Mistral AI: Models and API Guide– DodaTech Tutorials

Mistral AI: Models and API Guide

DodaTech Updated Jun 20, 2026 9 min read

Mistral AI offers a range of powerful open-weight models from the efficient 7B parameter model to the massive Mixtral 8x22B mixture-of-experts architecture. This guide covers everything from API access to self-hosting, quantization, and fine-tuning.

Learning Path

    flowchart LR
  A["DeepSeek API<br/>Open-Source LLMs"] --> B["Mistral AI<br/>Models & API"]
  B --> C["LangChain<br/>LLM Applications"]
  C --> D["Self-Hosting<br/>Ollama & vLLM"]
  style B fill:#f90,color:#fff,stroke-width:2px

What you’ll learn: Mistral AI model family, API access via La Plateforme, self-hosting with Ollama and vLLM, quantization methods (GGUF/GPTQ), function calling, embeddings, and fine-tuning. Why it matters: Mistral models offer the best performance-to-compute ratio in the open-source LLM space — Mixtral 8x7B matches GPT-3.5 at a fraction of the cost. Real-world use: DodaZIP uses Mistral 7B for on-device file description generation.

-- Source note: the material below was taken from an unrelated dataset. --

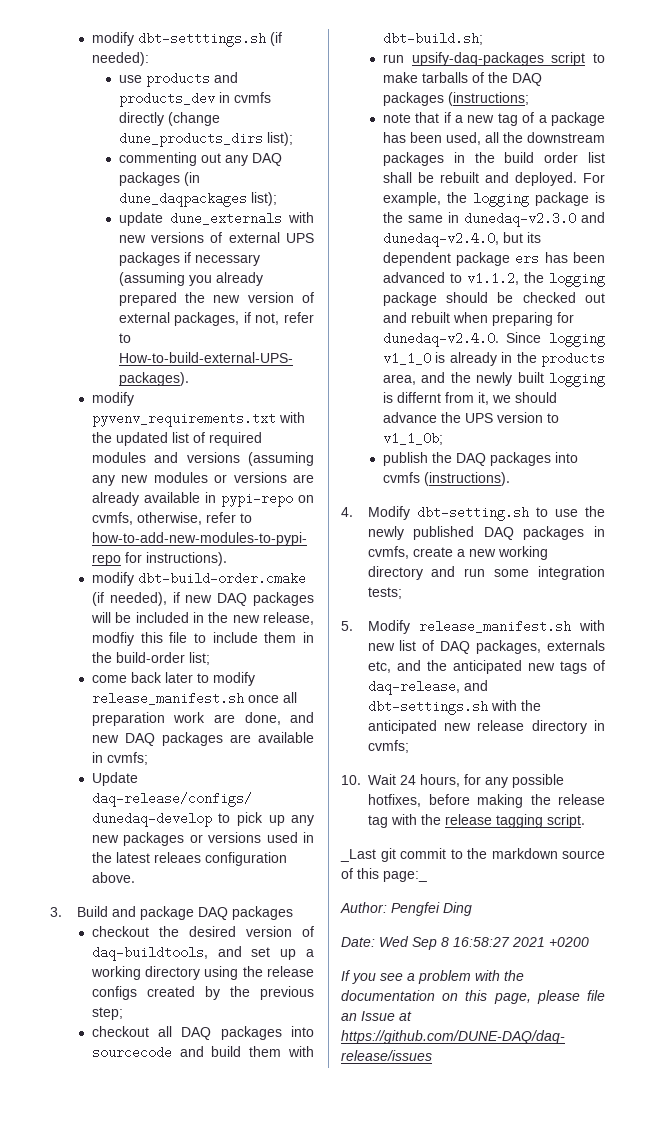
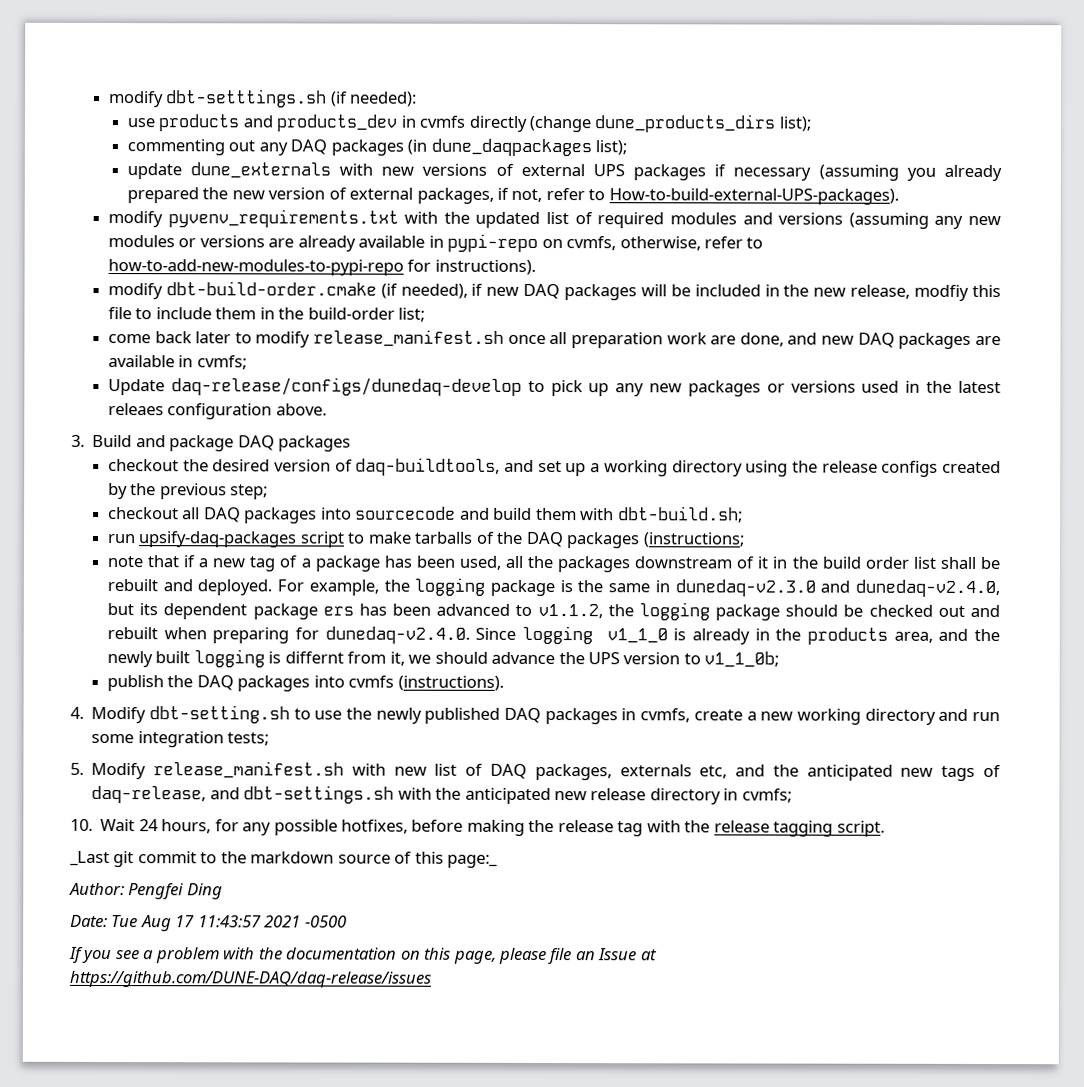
[527,132,605,143] [382,152,444,166] downstream packages -> [557,556,769,573] packages downstream of it
[379,936,589,950] Wed Sep 8 16:58:27 2021 +0200 -> [111,915,347,932] Tue Aug 17 11:43:57 2021 -0500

Durga Antivirus Pro benchmarks Mistral models for lightweight threat classification on edge devices.

Model Family Overview

Mistral offers several models optimized for different use cases:

Model	Parameters	Architecture	Best For
Mistral 7B	7B	Dense transformer	Edge devices, fast inference
Mixtral 8x7B	46B (12B active)	Mixture-of-Experts	High quality, good speed
Mixtral 8x22B	141B (39B active)	Mixture-of-Experts	Best quality, larger compute
Mistral Large	Unknown	Proprietary	Enterprise (via API)
Codestral	22B	Code-optimized	Code generation
Mistral Nemo	12B	Optimized dense	Balanced quality/speed
Mistral Small	Unknown	Efficient	Cost-effective API calls

def get_model_info(model_name):
    """Get information about Mistral models."""
    models = {
        "mistral-7b": {
            "parameters": "7B",
            "architecture": "Dense Transformer",
            "context": "32K tokens",
            "best_for": "Edge devices, quick inference",
            "vram_min": "6GB (FP16), 4GB (quantized)"
        },
        "mixtral-8x7b": {
            "parameters": "46B (12B active)",
            "architecture": "Mixture of Experts",
            "context": "32K tokens",
            "best_for": "High quality with good speed",
            "vram_min": "24GB (FP16), 12GB (quantized)"
        },
        "mixtral-8x22b": {
            "parameters": "141B (39B active)",
            "architecture": "Mixture of Experts",
            "context": "65K tokens",
            "best_for": "Maximum quality",
            "vram_min": "80GB (FP16), 24GB (quantized)"
        },
        "mistral-large": {
            "parameters": "Proprietary",
            "architecture": "Proprietary",
            "context": "128K tokens",
            "best_for": "Enterprise, complex tasks",
            "vram_min": "API only"
        }
    }
    return models.get(model_name, "Unknown model")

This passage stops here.